▶ [Work item] Apart from the images, every record below must be given again without alteration.

▶ [Input data]

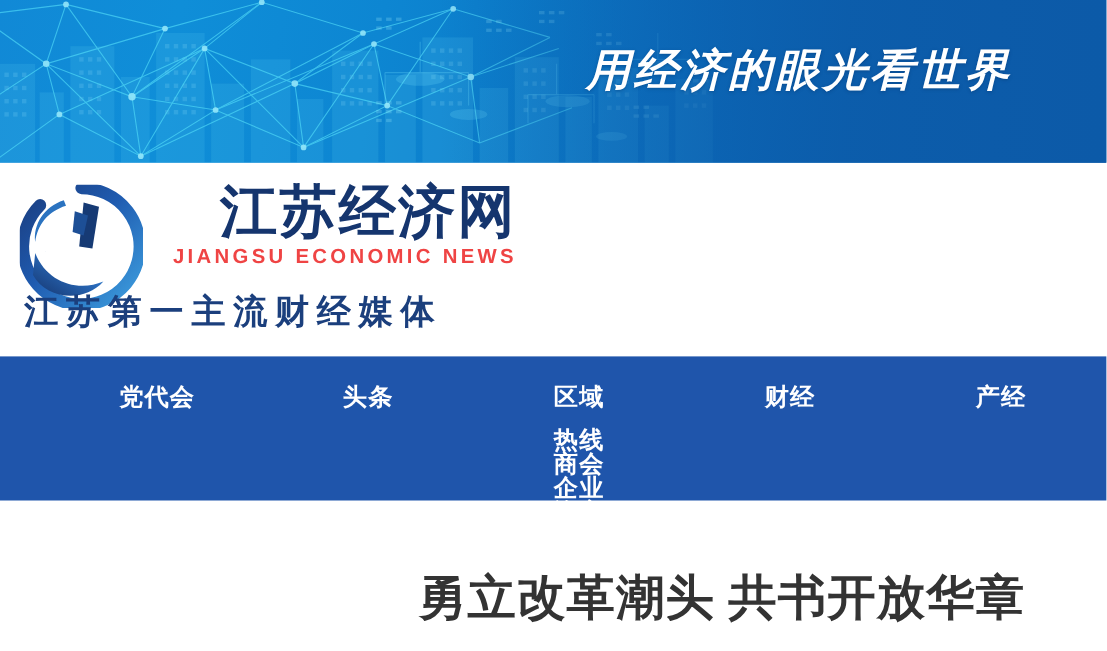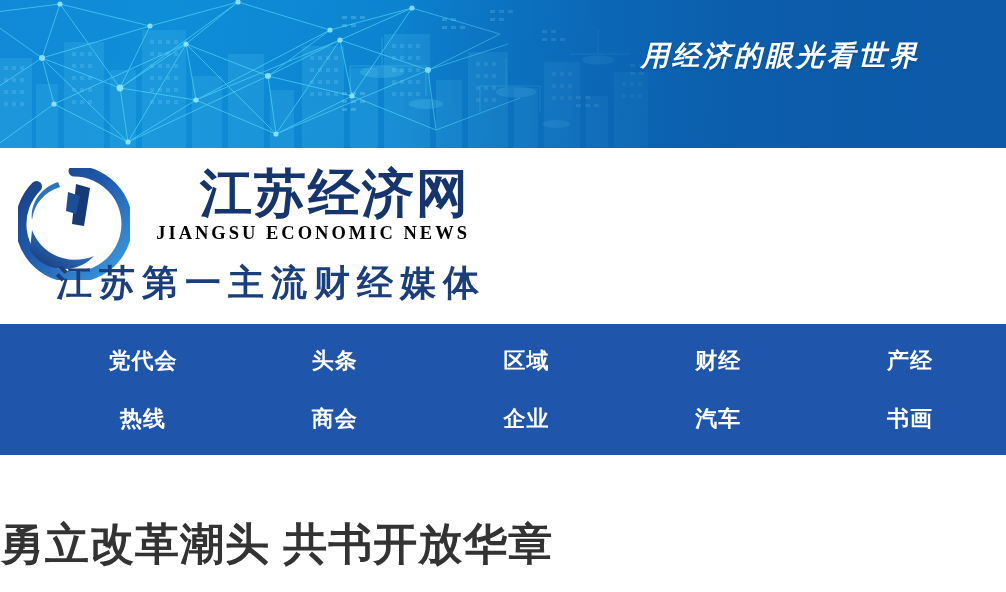"用经济的眼光看世界" .banner-slogan { font-family: Liberation Mono, monospace -> Liberation Sans, sans-serif; font-size: 28px -> 40px }
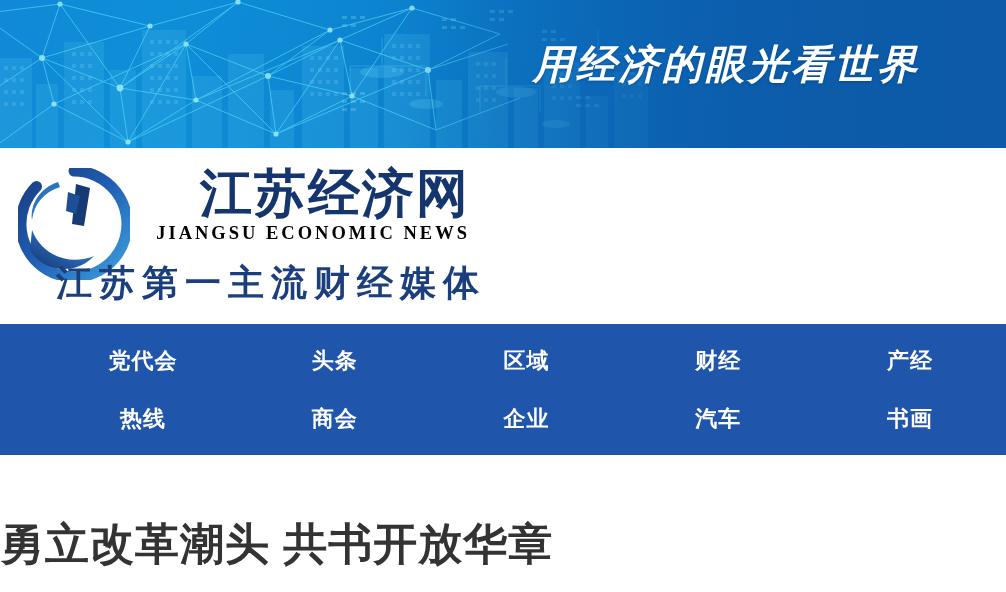"JIANGSU ECONOMIC NEWS" .logo-en { color: #000000 -> #ef4444; font-family: Liberation Serif, serif -> Liberation Sans, sans-serif }
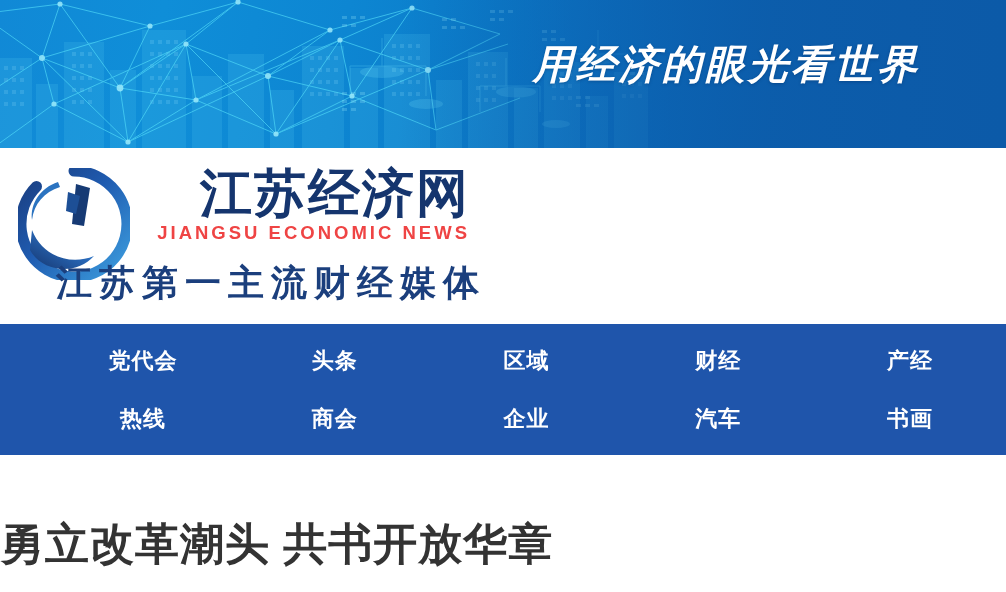"江苏第一主流财经媒体" .logo-tagline { font-family: Liberation Mono, monospace -> Liberation Serif, serif; font-size: 36px -> 31px; margin-left: 34px -> none }
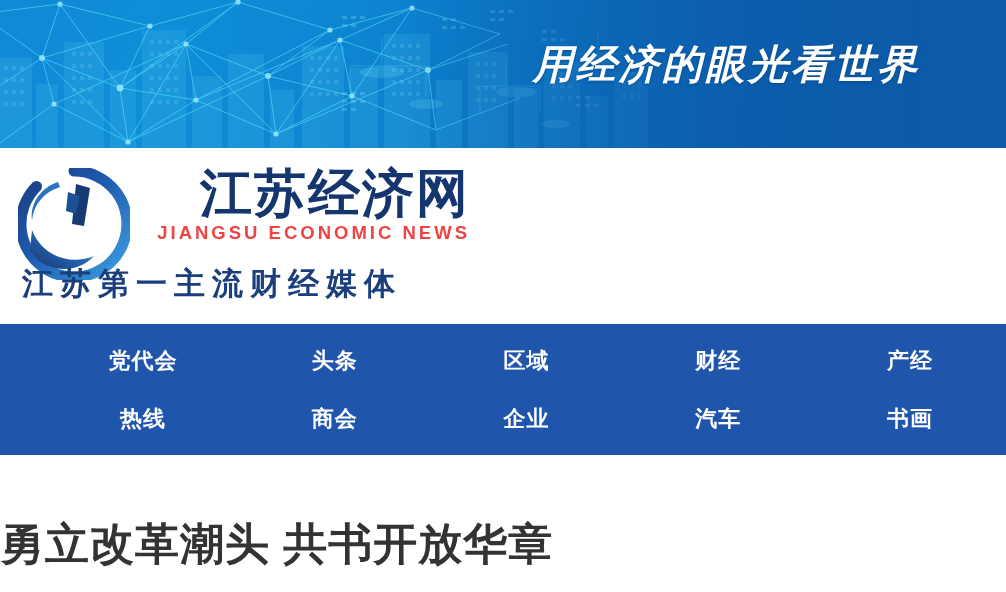"热线" .nav-row.row-2 { flex-direction: none -> column }
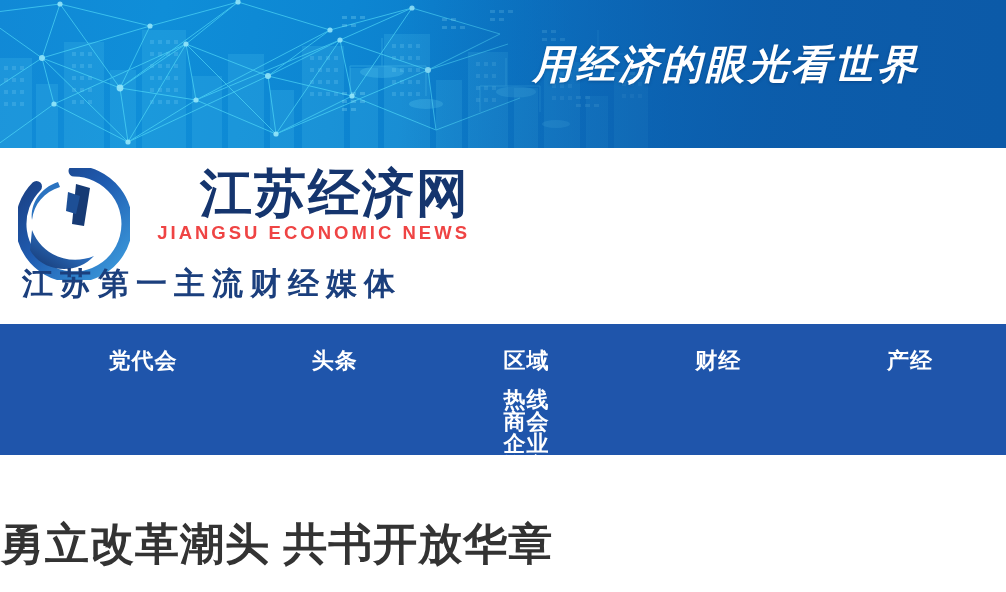"勇立改革潮头 共书开放华章" .headline { font-family: Liberation Sans, sans-serif -> Liberation Serif, serif; text-align: none -> right }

▶ [Exercise response]
"用经济的眼光看世界" .banner-slogan { font-family: Liberation Mono, monospace -> Liberation Sans, sans-serif; font-size: 28px -> 40px }
"JIANGSU ECONOMIC NEWS" .logo-en { color: #000000 -> #ef4444; font-family: Liberation Serif, serif -> Liberation Sans, sans-serif }
"江苏第一主流财经媒体" .logo-tagline { font-family: Liberation Mono, monospace -> Liberation Serif, serif; font-size: 36px -> 31px; margin-left: 34px -> none }
"热线" .nav-row.row-2 { flex-direction: none -> column }
"勇立改革潮头 共书开放华章" .headline { font-family: Liberation Sans, sans-serif -> Liberation Serif, serif; text-align: none -> right }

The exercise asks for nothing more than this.